Two weeks after I got the promotion I'd worked toward for three years, I found myself crying in my car.
It made no sense. This was what I wanted. I'd celebrated. I'd posted about it. I'd called my parents.
I was happy.
So why did I feel like I'd lost something?
It took me weeks to name it: I was grieving.
Not the old job, exactly. But the version of myself who did that job. The identity I'd built over years. The rhythms I'd grown comfortable with. The relationships that wouldn't be the same now.
I was grieving the old normal — even though I'd chosen to leave it.
Here's what nobody tells you: Every transition involves loss. Even the joyful ones. Even the ones you choose.
You don't just grieve people who die. You grieve:
- Jobs you leave (even toxic ones)
- Identities you outgrow (even ones that felt too small)
- Bodies that change (even when you're getting healthier)
- Dreams you release (even when you're choosing better ones)
- Versions of yourself you can't go back to (even when you're becoming who you're meant to be)
And when grief shows up in these unexpected places, most of us don't know what to do with it.
In this episode, we explore:
✨ Why every transition begins with an ending (William Bridges' framework)
✨ Understanding "ambiguous loss" — grief that lacks clarity or cultural recognition (Dr. Pauline Boss)
✨ Why grief shows up in unexpected places: empty nests, career changes, recovery, geographic moves, health diagnoses, relationship evolutions
✨ How families and teams resist acknowledging grief during "positive" transitions
✨ The power of naming: "I'm excited about what's next AND I'm sad about what's ending"

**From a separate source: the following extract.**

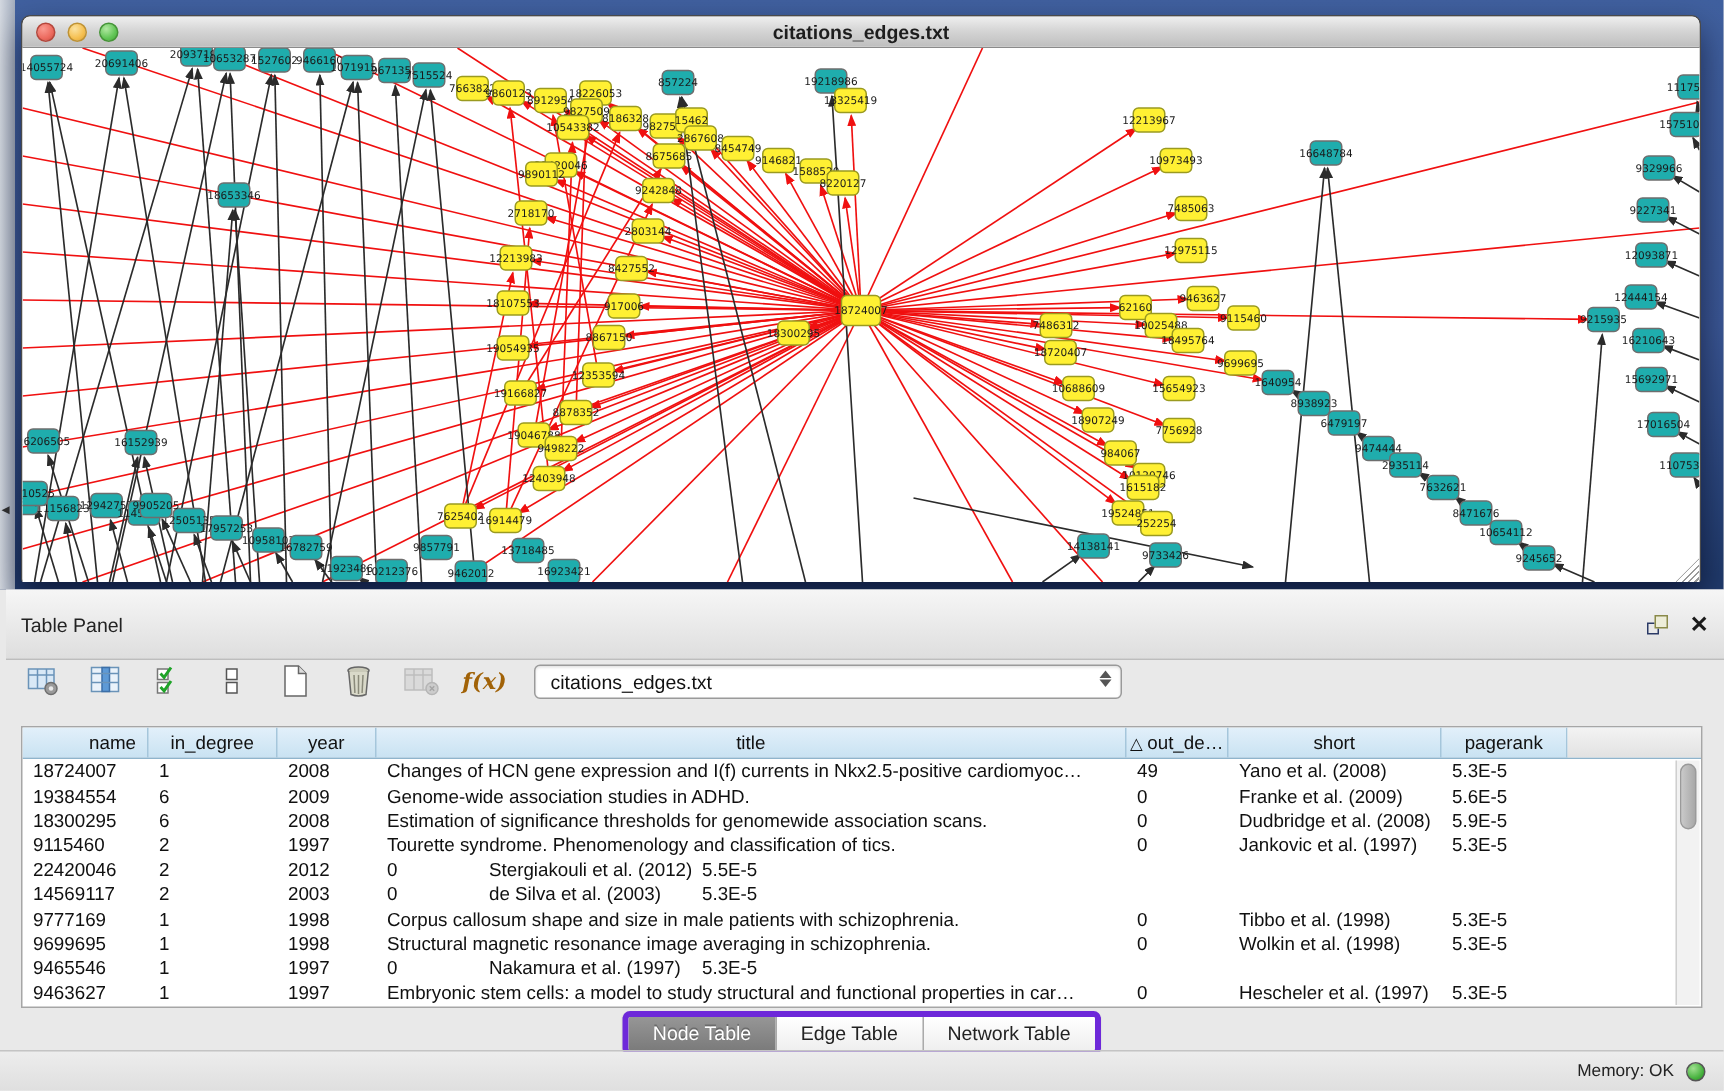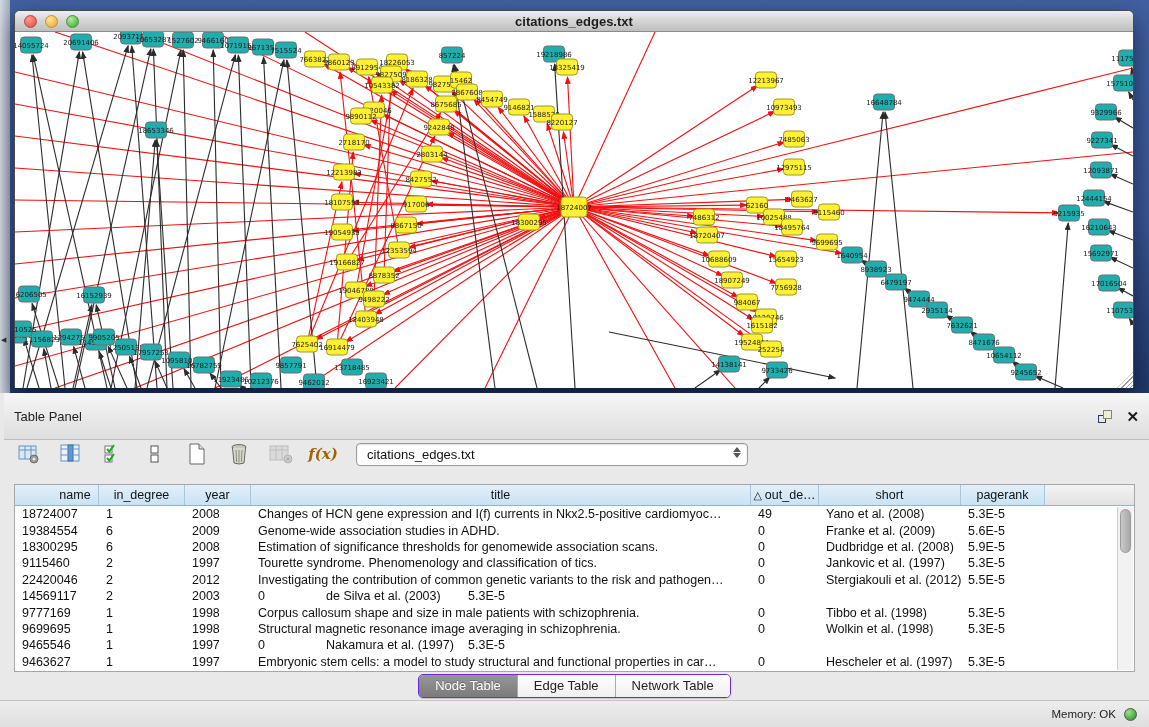"Investigating the contribution of common" div.cell { html: <div>Investigating the contribution of common genetic variants to the risk and pathogen…</div> -> none }
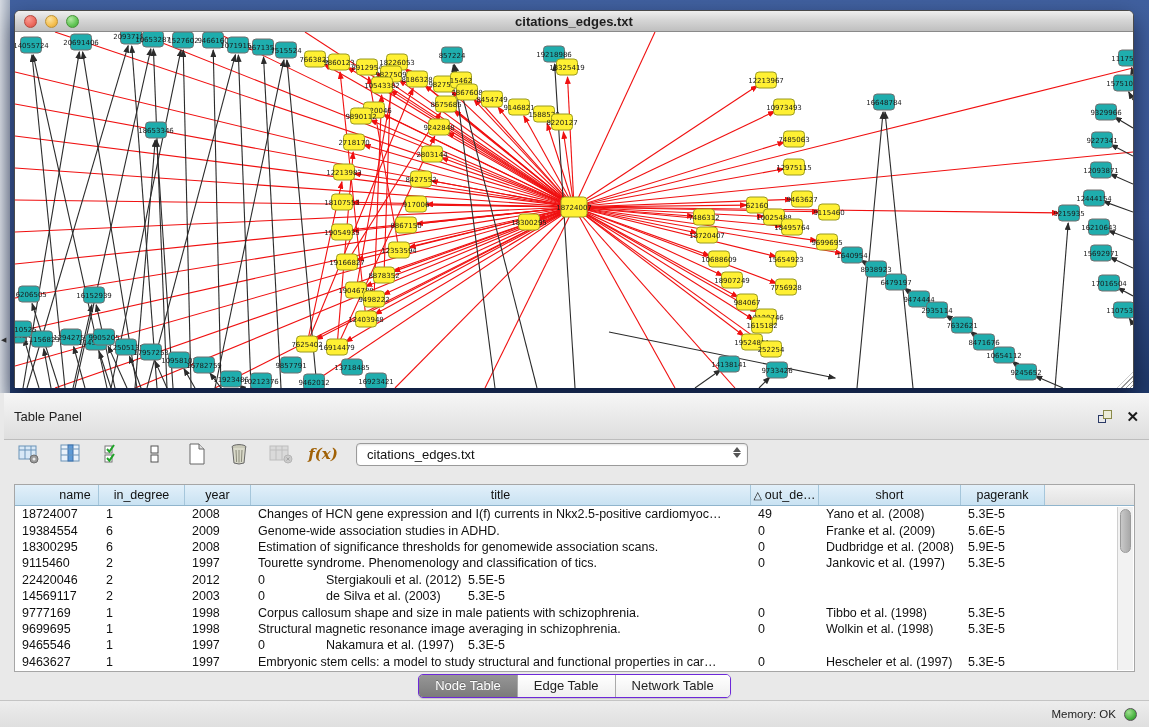"Node Table" .seg { border: 1px solid #6d28d9 -> 4px solid #6d28d9 }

✨ Holding the "both/and" — why emotional complexity is healthier than forced positivity
✨ Creating rituals of closure when there's no funeral, no casserole brigade, no culturally sanctioned grieving period
✨ Scripts for naming loss:
- To yourself: "I'm allowed to grieve this, even though I chose it"
- To others: "I need you to make space for both my excitement and my sadness"
- When people minimize your grief: "I'm not stuck — I'm processing. There's a difference."
✨ What healthy grieving during transition actually looks like (spoiler: it's not staying stuck)
This isn't about wallowing in the past. It's about clearing space for the future.
Because you can't build a new normal on top of an ungrieved old one. You have to honor what was before you can fully embrace what's next.
Drawing on research from Dr. Pauline Boss (ambiguous loss), Dr. Susan David (emotional agility), Dr. Kenneth Doka (disenfranchised grief), Dr. James Pennebaker (expressive writing), and Dr. William Bridges (transitions).